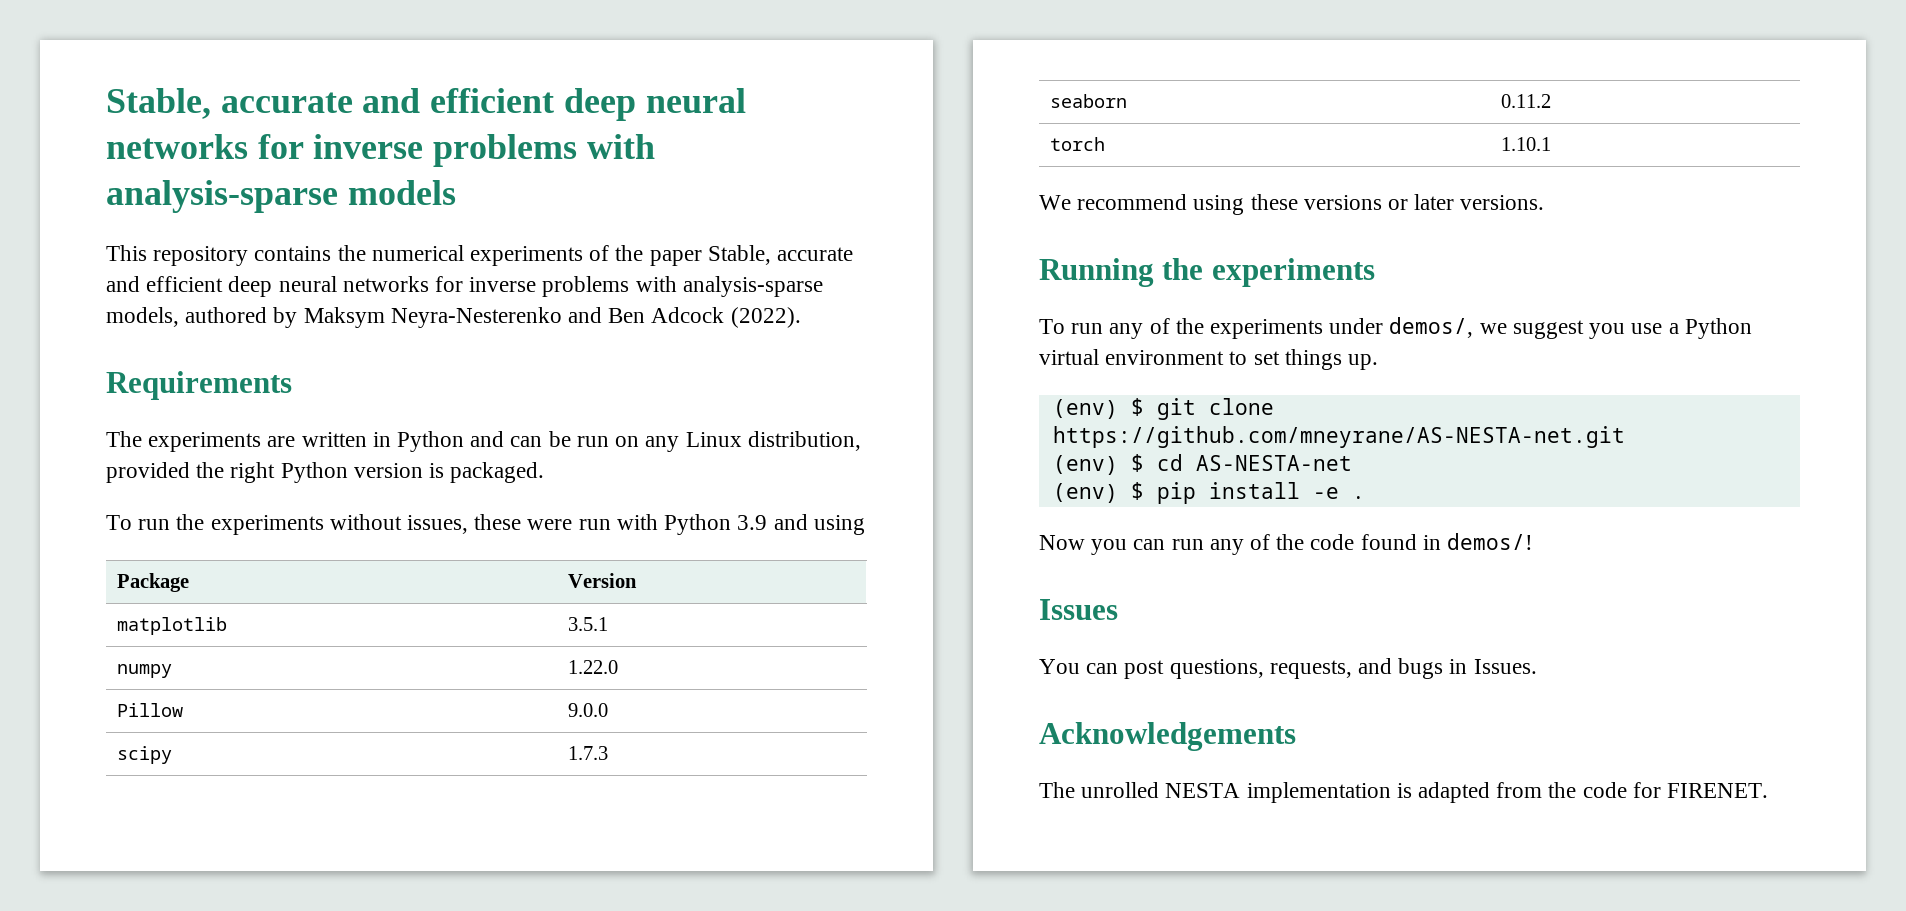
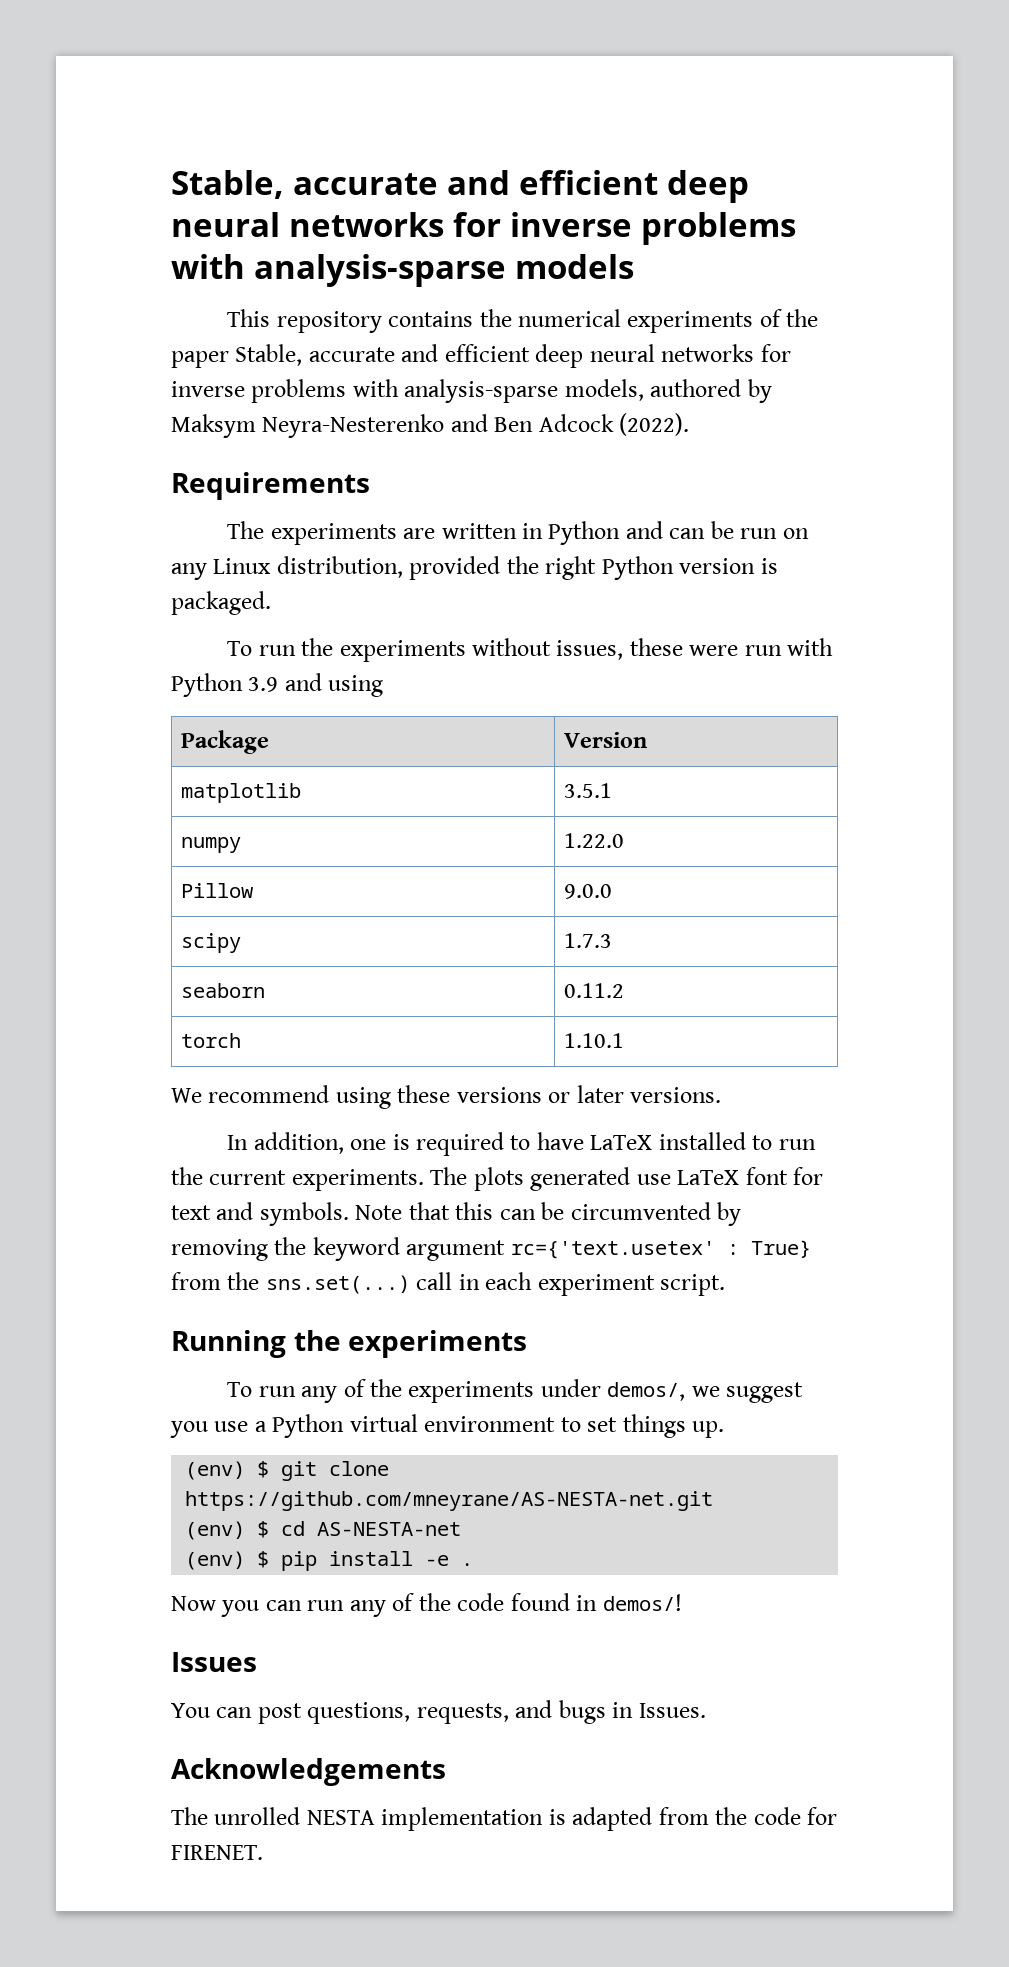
(1545, 202) none -> [227,1132,816,1156] [171,1167,824,1191] [171,1202,742,1226] [171,1237,811,1261] [171,1272,726,1296] // In addition, one is required to have LaTeX installed to run the current experiments. The plots generated use LaTeX font for text and symbols. Note that this can be circumvented by removing the keyword argument rc={'text.usetex' : True} from the sns.set(...) call in each experiment script.

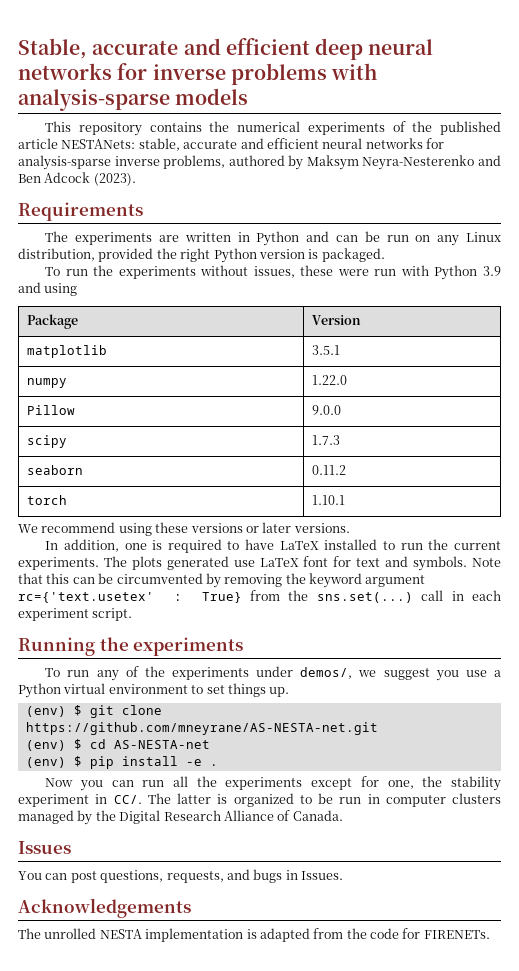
[171,344,791,368] [171,379,644,403] paper Stable, accurate and efficient deep neural networks for inverse problems with analysis-sparse models, -> [439,121,501,135] [18,138,444,151] [18,155,226,170] published article NESTANets: stable, accurate and efficient neural networks for analysis-sparse inverse problems,
[619,413,690,436] (2022). -> [93,173,136,186] (2023).
[349,1593,682,1617] any of the code found in demos/! -> [173,776,501,791] [18,793,501,807] [18,810,343,825] all the experiments except for one, the stability experiment in CC/. The latter is organized to be run in computer clusters managed by the Digital Research Alliance of Canada.
[171,1845,263,1860] FIRENET. -> [423,930,490,939] FIRENETs.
◇ ◇ ◇ ◇
• _Work to be completed_: Please reproduce, word for word, every line from the line with "[349,1593,682,1617] any of" to the final line above, including both ends.

• _Reply_:
[349,1593,682,1617] any of the code found in demos/! -> [173,776,501,791] [18,793,501,807] [18,810,343,825] all the experiments except for one, the stability experiment in CC/. The latter is organized to be run in computer clusters managed by the Digital Research Alliance of Canada.
[171,1845,263,1860] FIRENET. -> [423,930,490,939] FIRENETs.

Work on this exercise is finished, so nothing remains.